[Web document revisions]
Segment Open

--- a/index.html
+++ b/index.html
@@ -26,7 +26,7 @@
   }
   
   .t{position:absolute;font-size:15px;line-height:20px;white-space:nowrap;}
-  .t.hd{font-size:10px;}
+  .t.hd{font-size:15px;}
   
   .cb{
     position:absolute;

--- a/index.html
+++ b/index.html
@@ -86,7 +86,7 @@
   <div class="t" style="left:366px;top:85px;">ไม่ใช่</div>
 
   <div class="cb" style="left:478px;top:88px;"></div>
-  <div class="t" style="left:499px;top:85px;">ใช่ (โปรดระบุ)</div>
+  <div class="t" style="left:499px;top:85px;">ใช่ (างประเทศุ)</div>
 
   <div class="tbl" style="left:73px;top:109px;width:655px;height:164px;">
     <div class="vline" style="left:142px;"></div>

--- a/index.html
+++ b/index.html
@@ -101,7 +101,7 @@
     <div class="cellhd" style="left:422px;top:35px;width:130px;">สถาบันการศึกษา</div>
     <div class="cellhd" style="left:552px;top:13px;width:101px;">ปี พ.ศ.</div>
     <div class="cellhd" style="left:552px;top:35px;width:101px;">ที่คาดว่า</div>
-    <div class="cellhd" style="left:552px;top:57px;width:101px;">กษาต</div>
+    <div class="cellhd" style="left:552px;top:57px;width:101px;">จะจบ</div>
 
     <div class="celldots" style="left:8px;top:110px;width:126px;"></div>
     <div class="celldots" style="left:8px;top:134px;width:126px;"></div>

Segment Closed
Segment Open

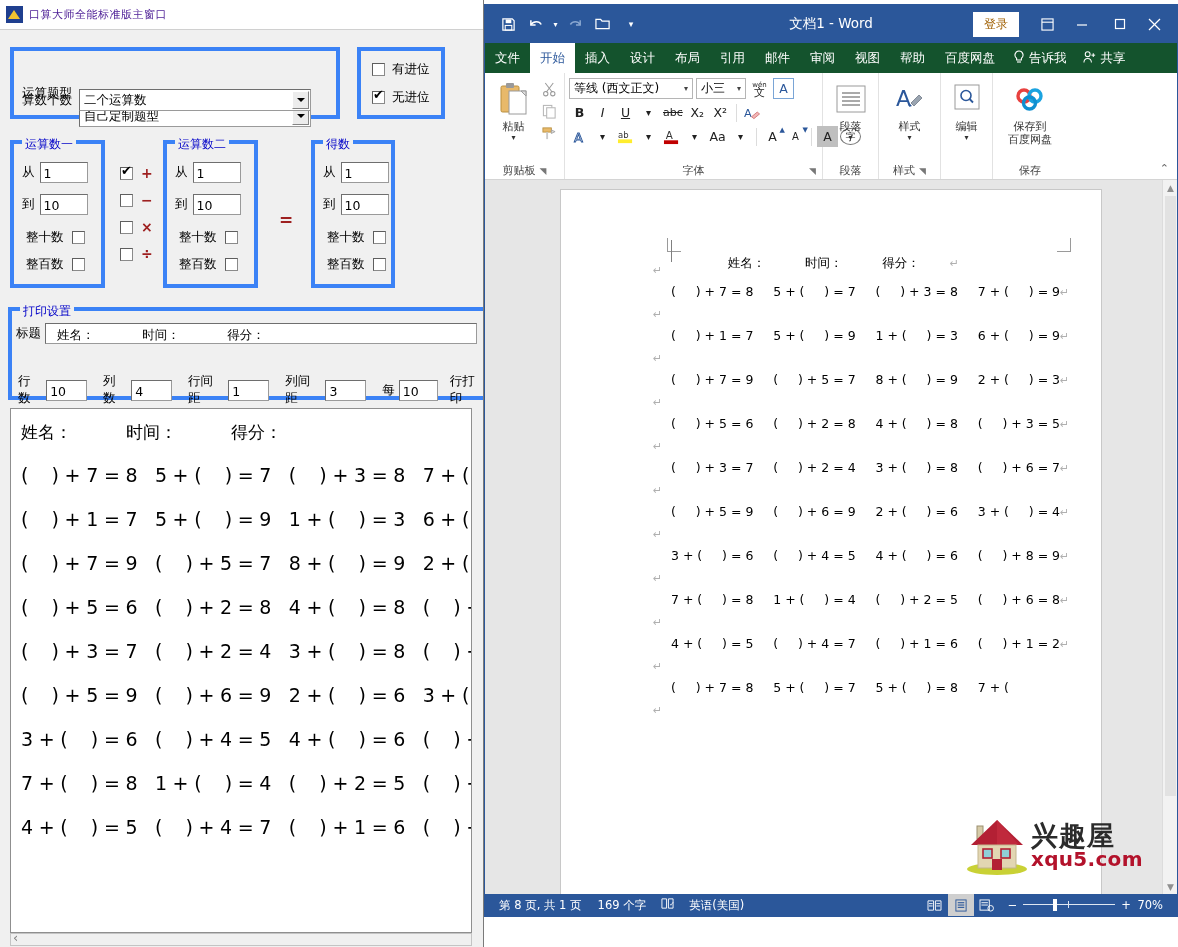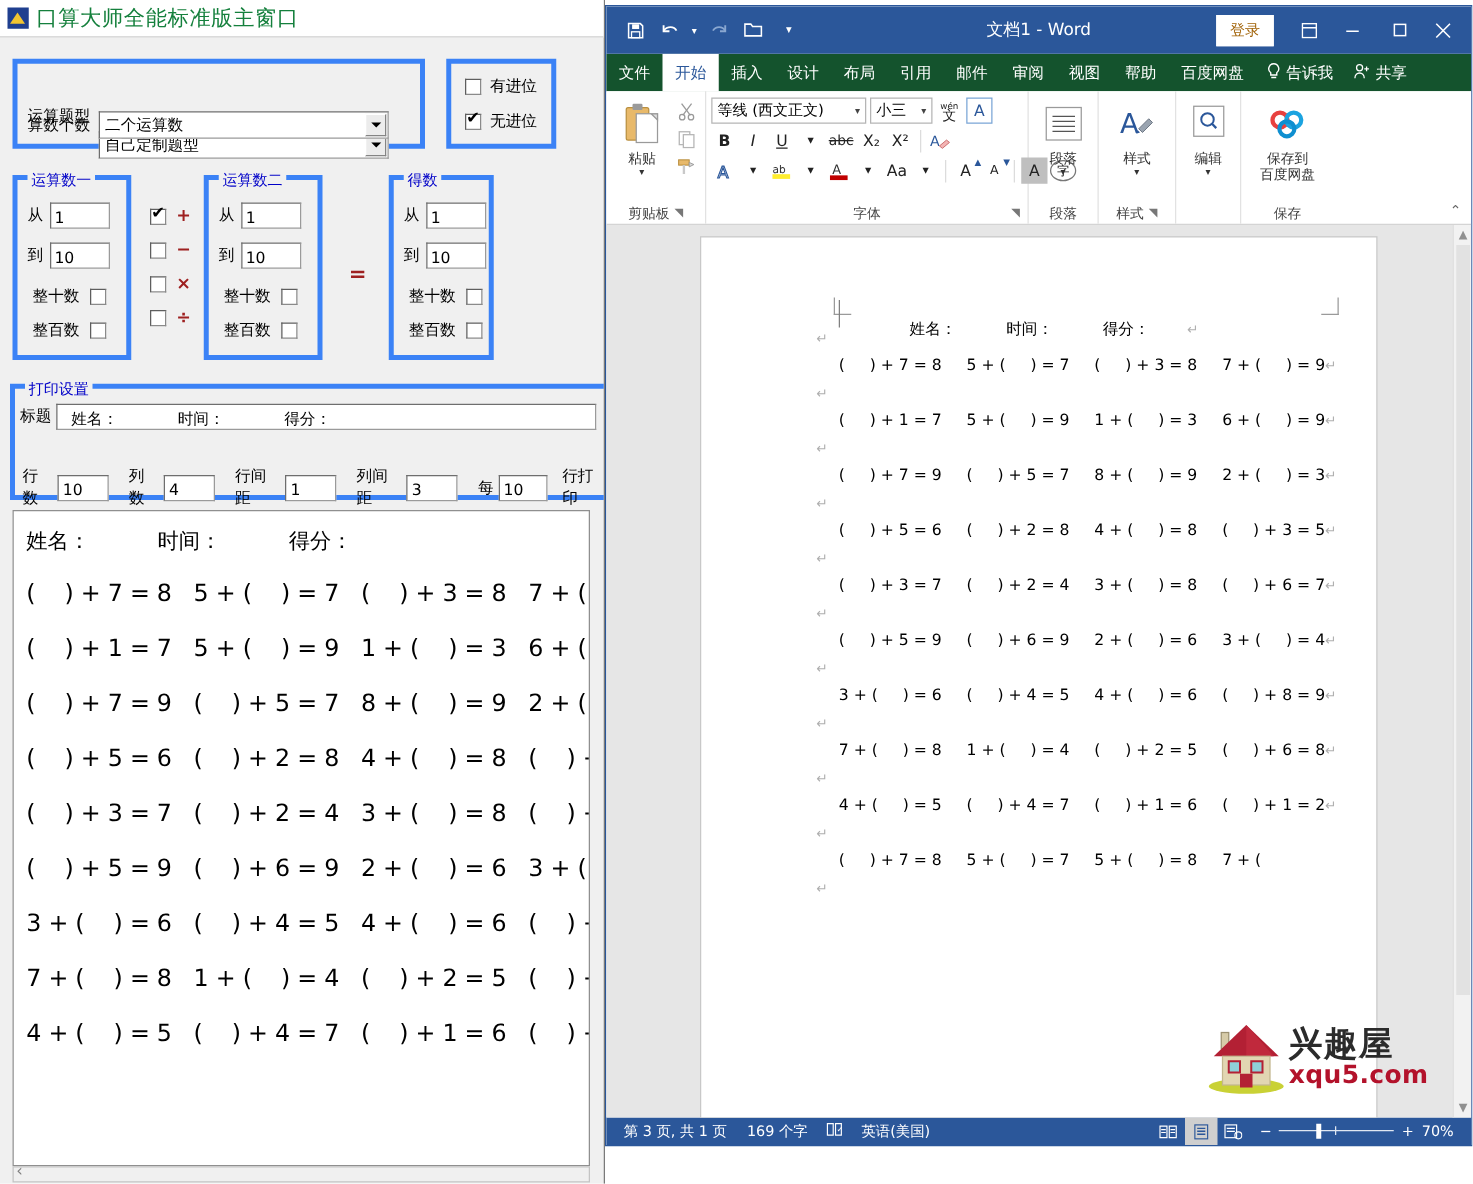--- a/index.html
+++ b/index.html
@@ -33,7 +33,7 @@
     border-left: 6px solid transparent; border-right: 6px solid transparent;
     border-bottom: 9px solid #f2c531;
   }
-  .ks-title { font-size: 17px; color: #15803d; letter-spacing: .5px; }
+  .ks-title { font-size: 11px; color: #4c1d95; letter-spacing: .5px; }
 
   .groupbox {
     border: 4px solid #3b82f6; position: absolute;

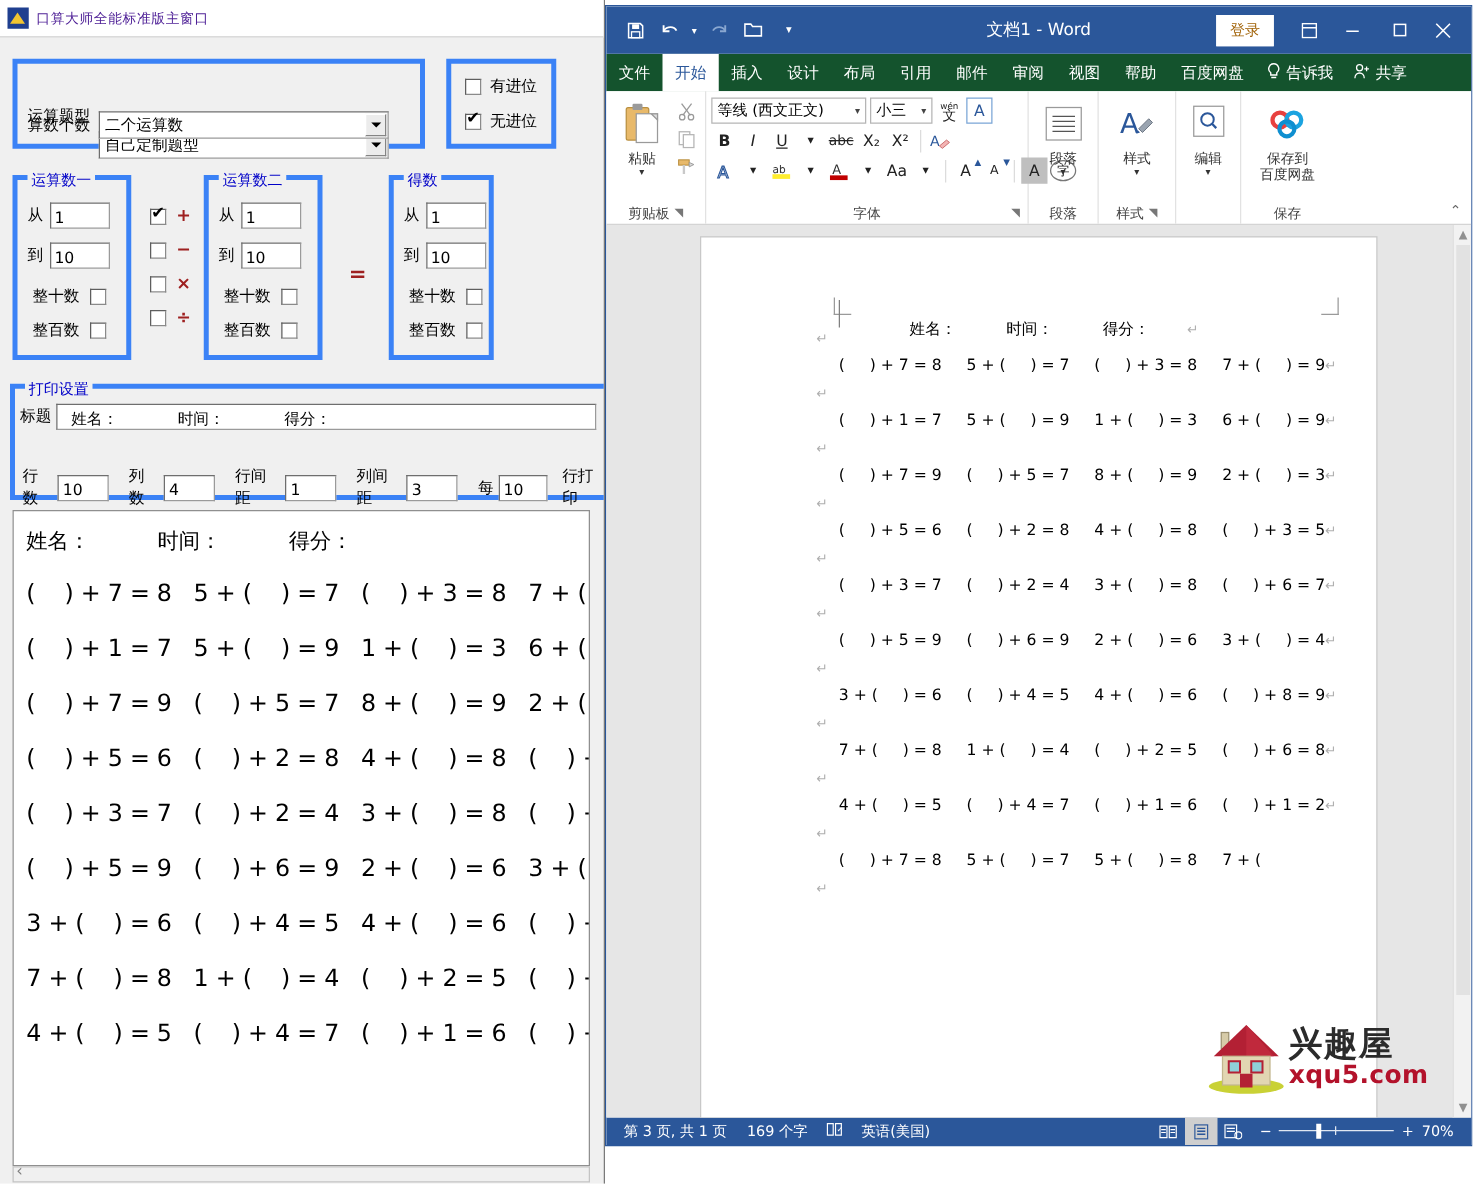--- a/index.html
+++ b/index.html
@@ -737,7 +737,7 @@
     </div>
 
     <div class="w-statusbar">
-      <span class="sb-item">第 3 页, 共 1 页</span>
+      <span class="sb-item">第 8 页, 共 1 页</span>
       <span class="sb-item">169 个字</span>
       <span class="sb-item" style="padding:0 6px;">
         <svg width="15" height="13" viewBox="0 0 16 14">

Segment Closed

[Goal of the exercise] In the entries above, count each line with "letter"; reply with the total only.

[Exercise solution] 2